» **GOAL OF THE EXERCISE**
What you return should match the listing exactly, minus its images.

(Beginning of EXCERPTED RECORDS)

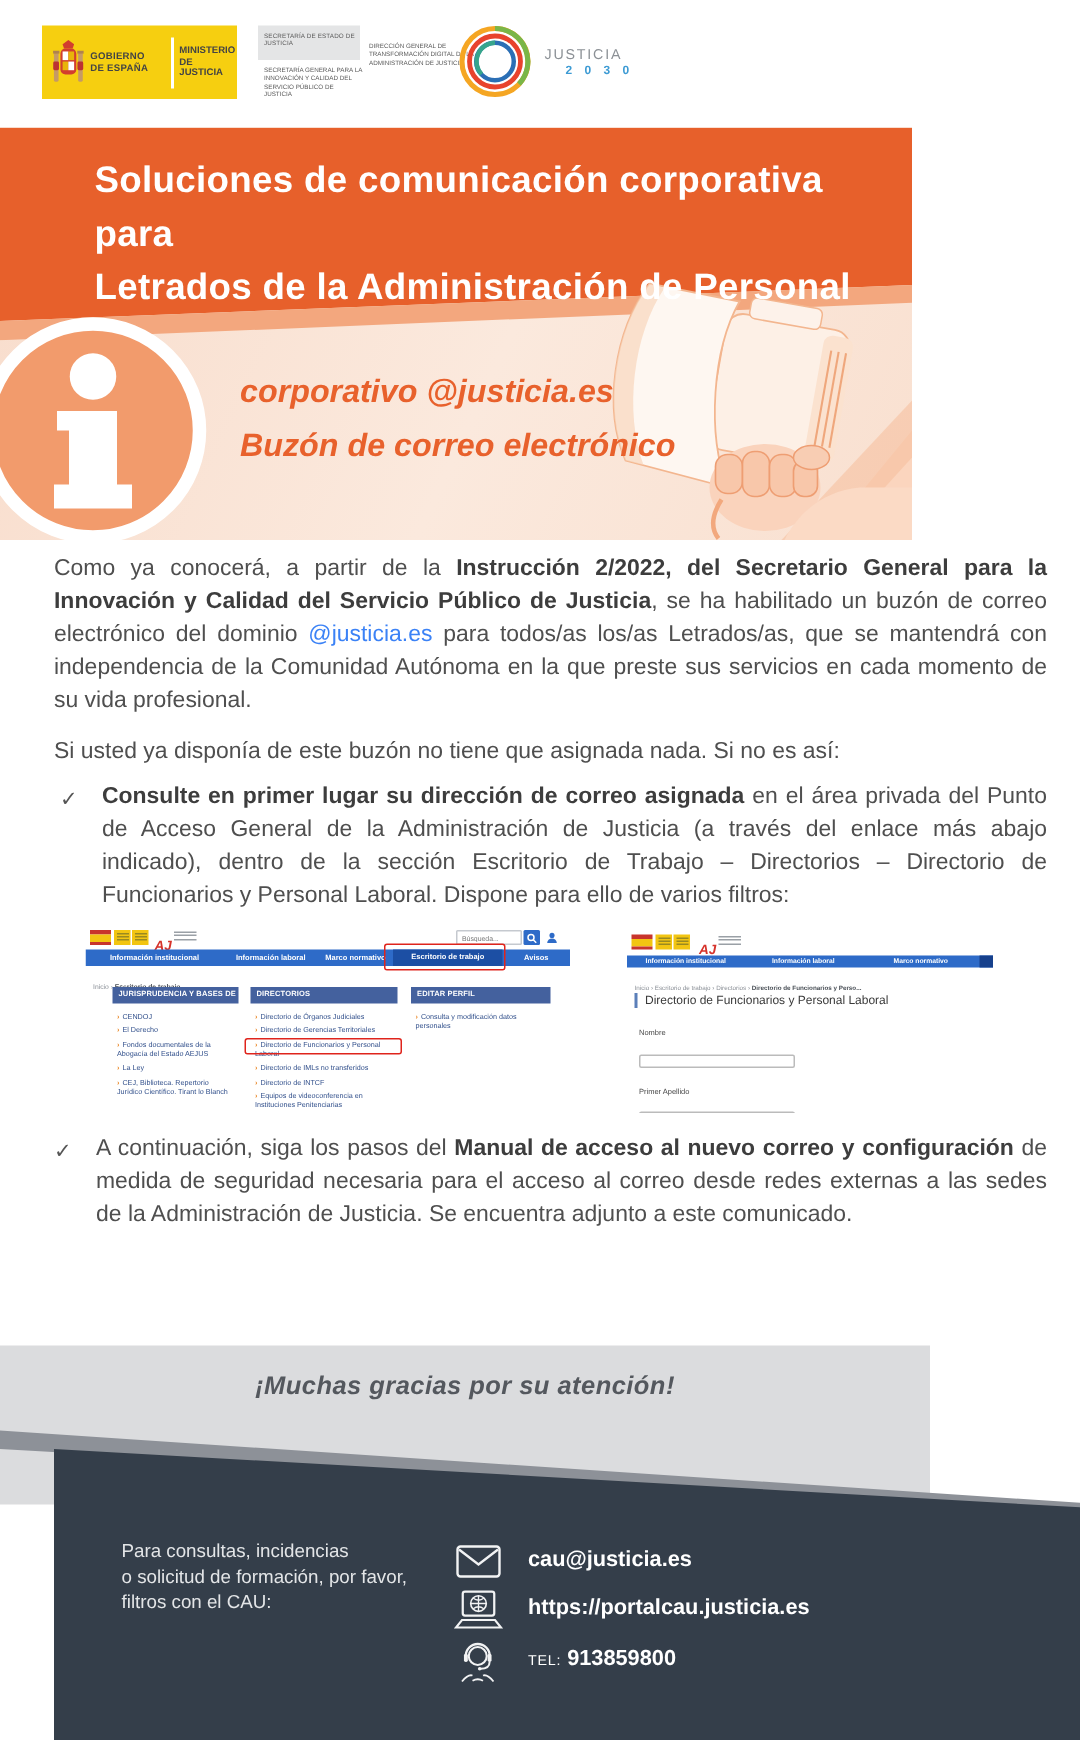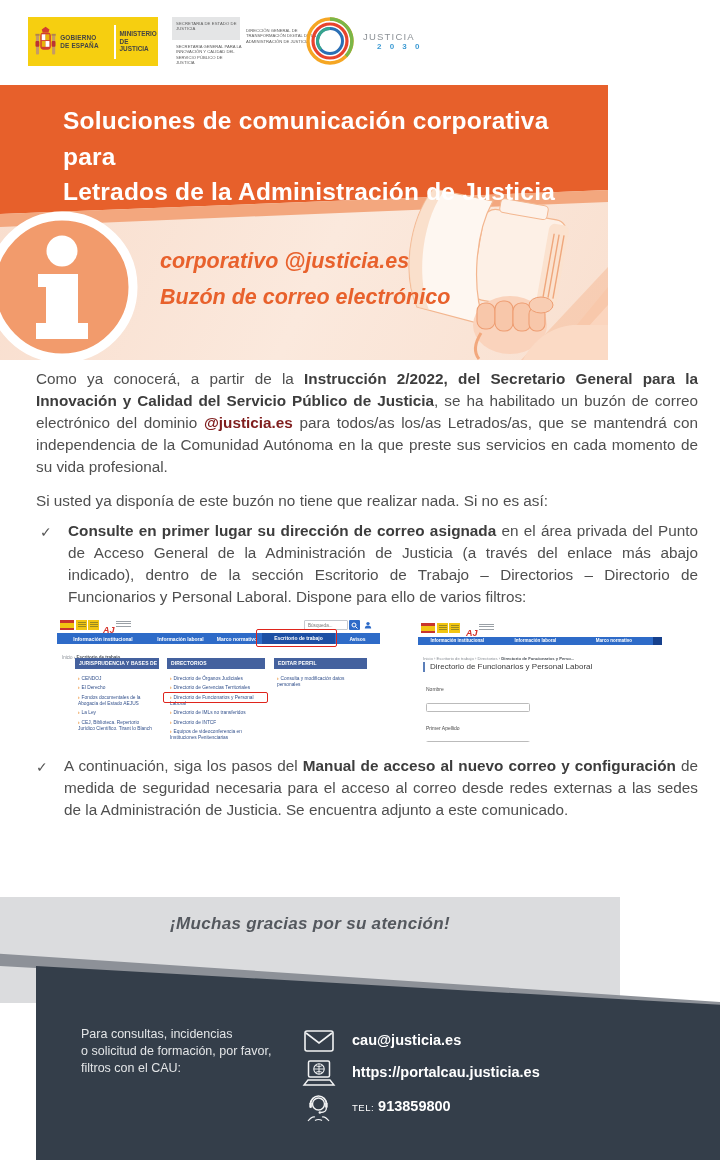--- a/index.html
+++ b/index.html
@@ -167,7 +167,7 @@
 
     <h1 class="banner-title">
       <div>Soluciones de comunicación corporativa para</div>
-      <div>Letrados de la Administración de Justicia</div>
+      <div>Letrados de la Administración de Personal</div>
     </h1>
 
     <svg class="megaphone" width="235" height="185" viewBox="0 0 235 185">

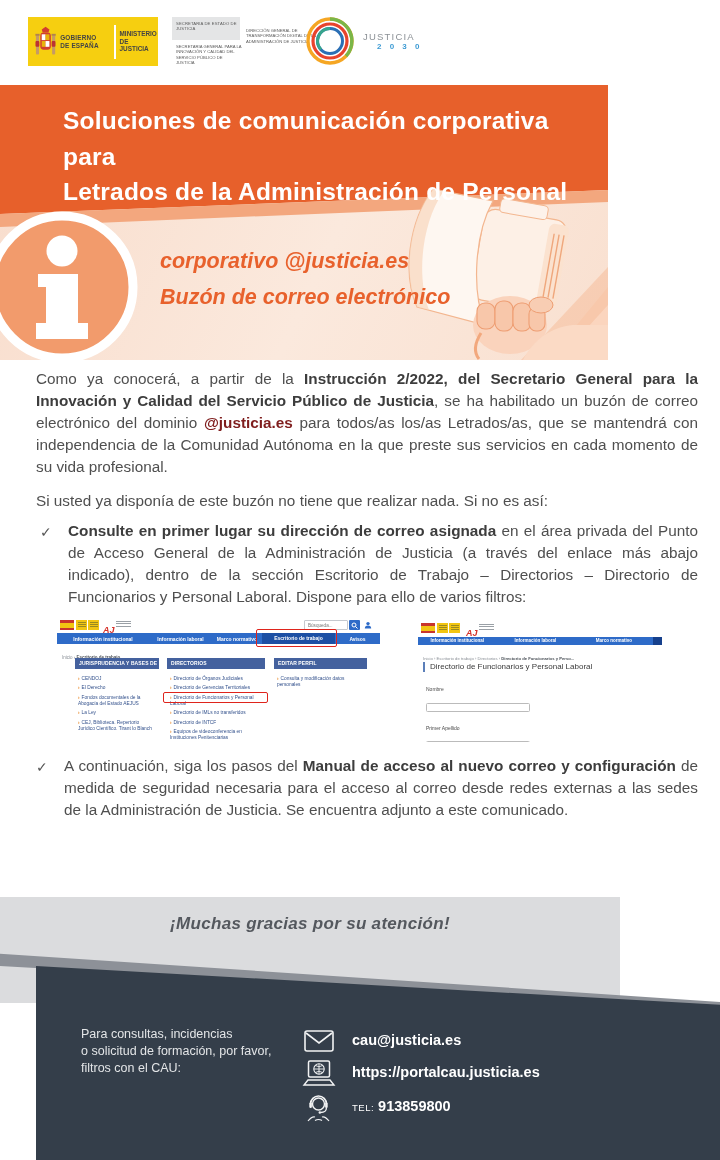--- a/index.html
+++ b/index.html
@@ -37,7 +37,7 @@
   .content { position:absolute; top:360px; left:0; width:720px; padding:8px 22px 0 36px; color:#4F4F4F; font-size:15.3px; line-height:22px; }
   .content p { text-align:justify; }
   .seg-b { font-weight:bold; color:#3D3D3D; }
-  .seg-o { font-weight:bold; color:#7f1d1d; }
+  .seg-o { font-weight:normal; color:#3b82f6; }
   .p2 { margin:12px 0 8px 0; }
   .bullet { display:flex; margin-left:4px; }
   .bullet .chk { width:28px; flex:none; color:#555; font-size:14px; padding-top:1px; }

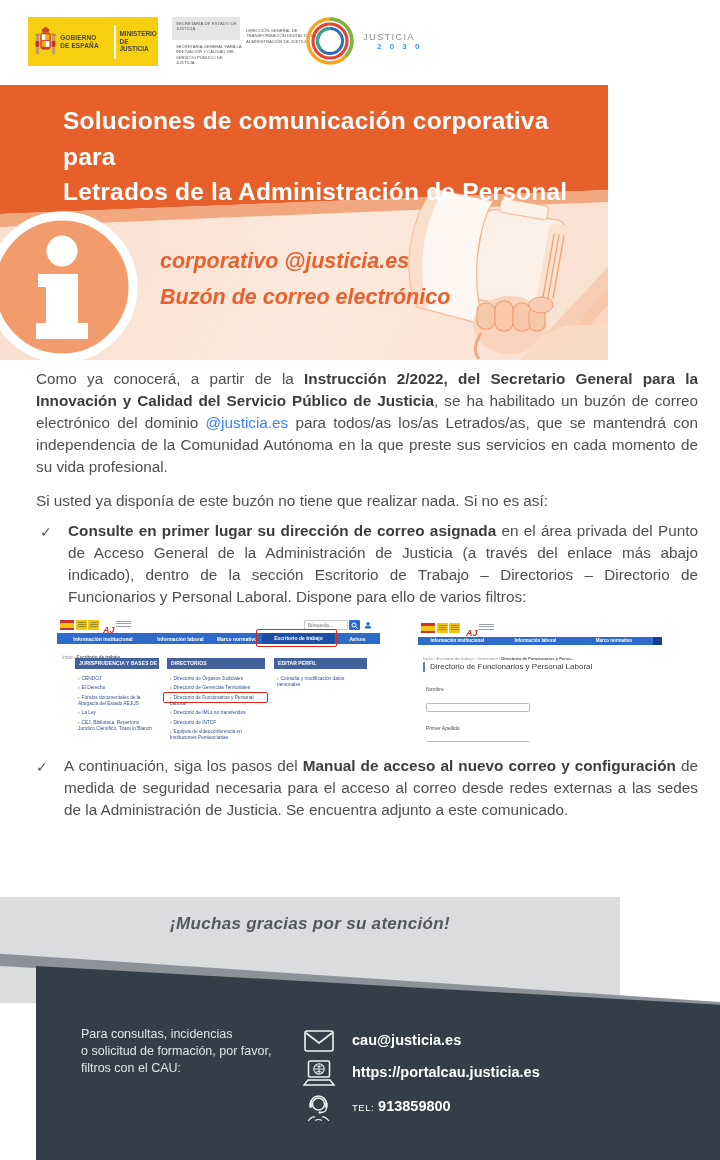--- a/index.html
+++ b/index.html
@@ -214,7 +214,7 @@
   <main class="content">
     <p class="p1"><span>Como ya conocerá, a partir de la </span><span class="seg-b">Instrucción 2/2022, del Secretario General para la Innovación y Calidad del Servicio Público de Justicia</span><span>, se ha habilitado un buzón de correo electrónico del dominio </span><span class="seg-o">@justicia.es</span><span> para todos/as los/as Letrados/as, que se mantendrá con independencia de la Comunidad Autónoma en la que preste sus servicios en cada momento de su vida profesional.</span></p>
 
-    <p class="p2">Si usted ya disponía de este buzón no tiene que realizar nada. Si no es así:</p>
+    <p class="p2">Si usted ya disponía de este buzón no tiene que asignada nada. Si no es así:</p>
 
     <div class="bullet">
       <span class="chk">✓</span>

(End of EXCERPTED RECORDS)

» **COMPLETED EXERCISE**
--- a/index.html
+++ b/index.html
@@ -167,7 +167,7 @@
 
     <h1 class="banner-title">
       <div>Soluciones de comunicación corporativa para</div>
-      <div>Letrados de la Administración de Justicia</div>
+      <div>Letrados de la Administración de Personal</div>
     </h1>
 
     <svg class="megaphone" width="235" height="185" viewBox="0 0 235 185">

--- a/index.html
+++ b/index.html
@@ -37,7 +37,7 @@
   .content { position:absolute; top:360px; left:0; width:720px; padding:8px 22px 0 36px; color:#4F4F4F; font-size:15.3px; line-height:22px; }
   .content p { text-align:justify; }
   .seg-b { font-weight:bold; color:#3D3D3D; }
-  .seg-o { font-weight:bold; color:#7f1d1d; }
+  .seg-o { font-weight:normal; color:#3b82f6; }
   .p2 { margin:12px 0 8px 0; }
   .bullet { display:flex; margin-left:4px; }
   .bullet .chk { width:28px; flex:none; color:#555; font-size:14px; padding-top:1px; }

--- a/index.html
+++ b/index.html
@@ -214,7 +214,7 @@
   <main class="content">
     <p class="p1"><span>Como ya conocerá, a partir de la </span><span class="seg-b">Instrucción 2/2022, del Secretario General para la Innovación y Calidad del Servicio Público de Justicia</span><span>, se ha habilitado un buzón de correo electrónico del dominio </span><span class="seg-o">@justicia.es</span><span> para todos/as los/as Letrados/as, que se mantendrá con independencia de la Comunidad Autónoma en la que preste sus servicios en cada momento de su vida profesional.</span></p>
 
-    <p class="p2">Si usted ya disponía de este buzón no tiene que realizar nada. Si no es así:</p>
+    <p class="p2">Si usted ya disponía de este buzón no tiene que asignada nada. Si no es así:</p>
 
     <div class="bullet">
       <span class="chk">✓</span>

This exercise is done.